Sous les feux d'artifice de Gwenaële Robert
En juin 1864, deux évènements qui peuvent paraître éloignés l'un de l'autre et qui pourtant sont liés, ont lieu dans le monde :
- à Cherbourg, deux navires américains, l'un confédéré et l'autre unioniste, décident de combattre à quelques miles des côtes, dans les eaux territoriales.
- au Mexique, l'empereur Maximilien et l'impératrice Charlotte de Hasbourg arrivent. Ils sont envoyés par Napoléon III qui veut faire du Mexique une grande puissance catholique qui pourra barrer la route de l'expansionnisme américain. Il est aussi question de contrer la fin des exportations de ballots de coton bloqués par la guerre de sécession, en les faisant passer par le Mexique.

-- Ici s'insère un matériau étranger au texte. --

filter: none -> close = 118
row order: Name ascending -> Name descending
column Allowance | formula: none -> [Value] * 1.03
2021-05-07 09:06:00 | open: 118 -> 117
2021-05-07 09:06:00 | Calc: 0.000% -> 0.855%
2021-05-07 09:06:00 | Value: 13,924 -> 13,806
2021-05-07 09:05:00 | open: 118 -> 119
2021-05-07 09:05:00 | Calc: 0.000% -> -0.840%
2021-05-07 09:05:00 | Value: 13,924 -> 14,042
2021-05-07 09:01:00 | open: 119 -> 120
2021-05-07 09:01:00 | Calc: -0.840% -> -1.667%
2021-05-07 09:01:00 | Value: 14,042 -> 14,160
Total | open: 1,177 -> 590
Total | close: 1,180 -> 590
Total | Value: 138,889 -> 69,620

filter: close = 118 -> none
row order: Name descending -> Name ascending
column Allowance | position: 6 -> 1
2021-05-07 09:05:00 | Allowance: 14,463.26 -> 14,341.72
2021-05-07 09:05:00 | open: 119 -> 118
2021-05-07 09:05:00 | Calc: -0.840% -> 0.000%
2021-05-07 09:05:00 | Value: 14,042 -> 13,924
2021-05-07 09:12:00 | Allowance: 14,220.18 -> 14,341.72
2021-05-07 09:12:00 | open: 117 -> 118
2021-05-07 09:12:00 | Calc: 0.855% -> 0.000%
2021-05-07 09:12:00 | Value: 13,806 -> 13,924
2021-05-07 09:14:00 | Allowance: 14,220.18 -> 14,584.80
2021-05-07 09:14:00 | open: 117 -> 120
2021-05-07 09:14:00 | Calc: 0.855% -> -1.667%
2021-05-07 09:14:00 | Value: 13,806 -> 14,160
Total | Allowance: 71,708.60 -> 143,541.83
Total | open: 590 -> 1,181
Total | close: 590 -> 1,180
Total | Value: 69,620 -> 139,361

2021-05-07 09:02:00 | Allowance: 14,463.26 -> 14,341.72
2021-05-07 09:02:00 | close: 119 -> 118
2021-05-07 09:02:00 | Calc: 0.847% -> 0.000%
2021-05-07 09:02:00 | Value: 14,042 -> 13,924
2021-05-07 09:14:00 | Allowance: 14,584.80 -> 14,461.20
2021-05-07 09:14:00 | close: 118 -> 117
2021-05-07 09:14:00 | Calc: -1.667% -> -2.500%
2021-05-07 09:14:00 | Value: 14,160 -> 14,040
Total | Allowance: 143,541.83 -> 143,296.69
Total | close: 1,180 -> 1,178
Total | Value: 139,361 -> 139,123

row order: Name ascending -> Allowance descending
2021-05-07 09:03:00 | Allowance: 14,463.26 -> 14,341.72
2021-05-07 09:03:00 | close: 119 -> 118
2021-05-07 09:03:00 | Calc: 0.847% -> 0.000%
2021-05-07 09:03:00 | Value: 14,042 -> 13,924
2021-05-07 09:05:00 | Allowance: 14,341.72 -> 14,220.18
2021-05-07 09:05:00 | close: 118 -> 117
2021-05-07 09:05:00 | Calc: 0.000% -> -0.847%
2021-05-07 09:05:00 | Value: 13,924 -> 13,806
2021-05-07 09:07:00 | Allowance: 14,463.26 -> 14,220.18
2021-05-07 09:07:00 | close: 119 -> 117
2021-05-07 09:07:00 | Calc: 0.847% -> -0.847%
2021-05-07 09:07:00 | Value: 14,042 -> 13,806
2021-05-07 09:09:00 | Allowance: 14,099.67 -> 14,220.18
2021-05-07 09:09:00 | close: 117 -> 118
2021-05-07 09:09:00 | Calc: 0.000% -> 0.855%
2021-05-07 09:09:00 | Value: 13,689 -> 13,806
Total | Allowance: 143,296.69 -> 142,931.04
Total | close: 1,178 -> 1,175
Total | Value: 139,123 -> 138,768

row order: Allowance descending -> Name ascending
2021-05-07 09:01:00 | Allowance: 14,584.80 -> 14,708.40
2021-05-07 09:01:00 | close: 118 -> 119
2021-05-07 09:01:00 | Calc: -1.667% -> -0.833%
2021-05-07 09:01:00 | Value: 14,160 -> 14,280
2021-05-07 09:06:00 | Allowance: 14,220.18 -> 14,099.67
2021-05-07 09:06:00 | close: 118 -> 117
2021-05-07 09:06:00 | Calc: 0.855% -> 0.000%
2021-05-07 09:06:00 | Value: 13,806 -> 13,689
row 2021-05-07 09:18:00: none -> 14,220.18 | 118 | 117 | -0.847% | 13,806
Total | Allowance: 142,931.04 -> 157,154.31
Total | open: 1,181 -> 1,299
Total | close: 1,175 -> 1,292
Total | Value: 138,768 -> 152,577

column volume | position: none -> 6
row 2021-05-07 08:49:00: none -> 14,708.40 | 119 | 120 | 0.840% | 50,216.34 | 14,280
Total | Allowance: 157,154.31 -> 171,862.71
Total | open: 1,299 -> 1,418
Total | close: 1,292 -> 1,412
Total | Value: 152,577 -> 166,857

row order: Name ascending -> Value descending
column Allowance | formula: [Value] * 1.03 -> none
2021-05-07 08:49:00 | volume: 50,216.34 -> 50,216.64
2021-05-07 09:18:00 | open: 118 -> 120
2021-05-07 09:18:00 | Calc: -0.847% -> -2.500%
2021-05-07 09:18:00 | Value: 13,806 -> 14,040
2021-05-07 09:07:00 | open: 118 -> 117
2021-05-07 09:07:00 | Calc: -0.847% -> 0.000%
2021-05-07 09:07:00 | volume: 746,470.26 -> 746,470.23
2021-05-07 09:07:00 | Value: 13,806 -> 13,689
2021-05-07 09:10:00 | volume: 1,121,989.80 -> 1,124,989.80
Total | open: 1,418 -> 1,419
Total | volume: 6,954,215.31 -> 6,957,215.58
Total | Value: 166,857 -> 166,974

On suit alternativement l'une et l'autre histoire. Beaucoup de dynamisme à Cherbourg. Un train a été affrété afin de permettre aux Parisiens de venir à l'inauguration du nouveau casino. Mais en arrivant à Cherbourg, ils apprennent qu'un combat naval va avoir lieu, attraction bien plus excitante. C'est donc près de dix mille spectateurs qui sont présents sur le port et les falaises alentour pour voir le spectacle des deux navires qui se combattent. Le récit est raconté par Theodore Coupet, journaliste mondain envoyé pour l'ouverture du casino, et qui espère bien détenir le scoop de la bataille navale et ainsi évoluer vers le journalisme politique.
Plus de désoeuvrement et de déception au Mexique. Maximilien est un homme falot, rêveur et mélancolique, qui n'a jamais touché sa femme en 7 ans de mariage. La nouvelle impératrice Charlotte, beaucoup plus intelligente que son mari, voit en cet exil la possibilité d'avoir un trône et une cour mais va rapidement se rendre compte de l'état désastreux du pays.
Un feu d'artifice pour célébrer le nouveau casino, un autre pour l'arrivée du nouvel empereur. Deux pays à l'opposé, deux destinées.
Une page d'histoire très intéressante dont je n'avais jamais entendu parler. L'autrice émaille ces évènements d'intrigues qui rendent la lecture attachante et rythmée. Un moyen original de parler de cette période du second empire en France et de la guerre de sécession aux Etats-Unis.
Extraits :
"À vingt-quatre ans, Charlotte prend sa revanche. En devenant impératrice du Mexique, elle répond à toutes les espérances, les siennes d’abord. Reste à découvrir le peuple qu’elle a promis de servir, le pays sur lequel elle règne déjà, qui est loin et un peu inquiétant à cause de la guérilla et des régimes qui se sont succédé sans jamais réussir à y garantir la paix. Elle sait que l’armée française y piétine depuis deux ans, ce qui est mauvais signe attendu que c’est la plus puissante du monde. Mais elle a vu des photos, des peintures superbes rapportées à Miramare par la délégation d’Estrada. La végétation est splendide. On lui a montré d’extraordinaires collections de papillons, des colibris. Des cactus par milliers. Des temples éboulés entre des palmiers, les Maranta, les Gloxinia, ces noms mystérieux tracés au crayon sur des planches par des herboristes voyageurs. Et d’autres images de jungle, où des rideaux de lianes pendent langoureusement dans une débauche de tiges et de feuilles, où l’on devine une chaleur moite, rampante, dont elle sent confusément la sensualité. Dans son esprit la jonction se fait entre son désert conjugal et la verdeur luxuriante de son empire. Elle devine un décor où renaître, l’humidité chaude qui remonterait par capillarité et viendrait inspirer son époux, peut-être. Elle goûte par anticipation ses noces enfin vengées dans la moiteur de la jungle mexicaine."
"Chaque ville maintenant rêve de transformer sa mer en baignoire de luxe et ses plages en séchoirs géants- au lieu des poissons, mettez des bourgeoises, à la place des bicoques de pêcheurs des villas à tourelle, avec des noms comme des titres de poèmes : Beau Rivage, Remember, Rochambelle, Castelroc."